VOLKAN KARSAN – FINANSGUNDEM.COM / KAZANDIRAN SOHBETLER
Dünya daha Rusya Ukrayna savaşının olumsuz etkilerini onaramadan bir savaş da Ortadoğu’da patlak verdi. Binlerce insanın kaybına yol açabilecek, enerjiden ekonomiye tüm ülkelere olumsuz yansıması olabilecek bu felaketin nedenleri, nelere mal olabileceğini masaya yatırmak istedik.
Kara Harp Akademisi eski komutanı emekli Tümgeneral Ahmet Yavuz’u “Kazandıran Sohbetler”e konuk ettik ve işte yanıtlar…
“HAMAS ÖYLE BİR OPERASYON YAPTI Kİ ELDEKİ GAZZE’NİN KAYBINA BİLE YOL AÇABİLİR”
- Değerli komutanım, Sayın Yavuz “Aksa Tufanı” bilinçli bir hata mı, yönlendirilmiş bir operasyon mu? Bu savaş neden çıktı?
- Bilinçli bir hata olduğunu düşünmüyorum. Kimse bilerek kendi ülkesinin aşağılanmasını istemez. Bu savaşın nedeni üzerine birçok şey söylemek mümkün. Bunun yanıtını Filistin’in geleceği ve Hamas’ın kendine biçtiği liderlik rolü üzerinden anlamlandırmaya çalışıyorum. Önce siyasi maksadı arayalım: Hamas bölgedeki barışçıl gelişmeleri tersine çevirmek istedi. İsrail ile Arap ülkelerinin barışması zaten geri plana itilen Filistin meselesinin tamamen unutulmasına yol açabilirdi.
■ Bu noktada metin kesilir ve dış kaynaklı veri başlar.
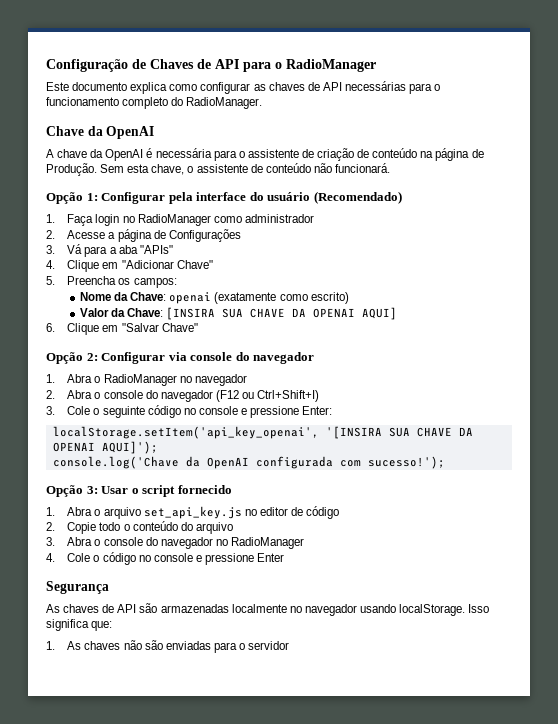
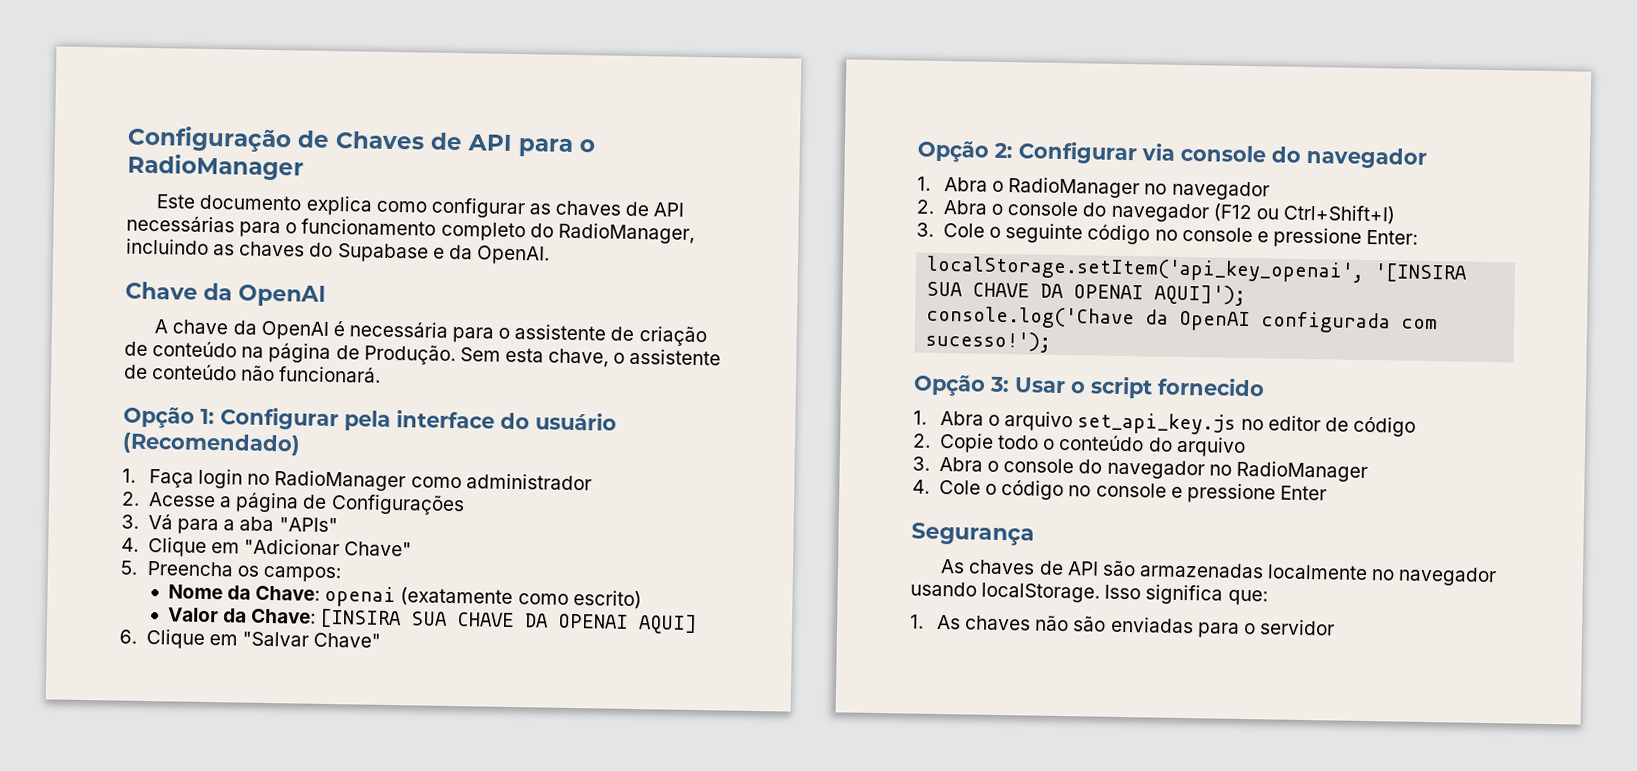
- Este documento explica como configurar as chaves de API necessárias para o funcionamento completo do RadioManager.
+ Este documento explica como configurar as chaves de API necessárias para o funcionamento completo do RadioManager, incluindo as chaves do Supabase e da OpenAI.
Bu gidişatı durdurmak, tersine çevirmek istedi. Bunun için de büyük bir risk aldı. Benzersiz bir askeri operasyon yaptı. İkinci olarak Hamas Filistin siyasi liderliğinde inisiyatif almak ve kendini empoze etmek istedi. Barış görüşmelerinin sonlandırılmasına neden olabilir. Nitekim bunun izlerini görüyoruz. Ancak öyle bir operasyon yaptı ki eldeki Gazze’nin kaybına bile yol açabilir. Milyonların hayatına mal olabilir. Sonuçta bir intihar girişimiyle karşı karşıyayız.
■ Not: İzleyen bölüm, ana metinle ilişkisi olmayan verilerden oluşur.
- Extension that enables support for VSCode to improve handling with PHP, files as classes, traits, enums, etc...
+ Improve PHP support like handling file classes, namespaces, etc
İran’ın kesin sonuçlu bir savaşa gireceğini sanmıyorum. Nükleer güç elde edinceye kadar savaştan kaçınacak, vekâlet savaşı yürütecektir.
- Askeri açıdan bakıldığında bu savaş hangi ülkelere sıçrayabilir? Sonuçları ne kadar vahim olabilir?
- Bugünden bir şey söylemek mümkün değil ama en fazla Suriye ve Lübnan’a sıçrar, belki de İran’a… Ama İran’ın kesin sonuçlu bir savaşa gireceğini sanmıyorum. Nükleer güç elde edinceye kadar savaştan kaçınacak, vekâlet savaşı yürütecektir.
“BÖLGEDEKİ İSTİKRARSIZLIK HER TÜRDEN EKONOMİK FAALİYETİ OLUMSUZ ETKİLER”
- Rusya Ukrayna savaşının enerji krizine ve ekonomiye olumsuz etkileri ortada iken Ortadoğu’daki bu yangın ekonomiye daha ne zararlar verebilir?
- Bu etkiler savaşın süresine bağlı olarak değişir. Eğer uzun sürerse başta petrol olmak üzere çeşitli sektörleri etkiler. Kısa sürse de ekonomik hayat olumsuz etkilenir. Bölgedeki istikrarsızlık her türden ekonomik faaliyeti olumsuz etkiler. Özellikle Körfez ve Doğu Akdeniz doğal gazının Batı’ya transferi konusunda belirsizlik artar. Boru hattının Türkiye üzerinden geçmesine ilişkin gelişmeleri de etkiler.
“ÜLKENİN EKONOMİK DURUMU HER TÜRDEN MACERAYA KAPALI OLMAYI ZORUNLU KILIYOR”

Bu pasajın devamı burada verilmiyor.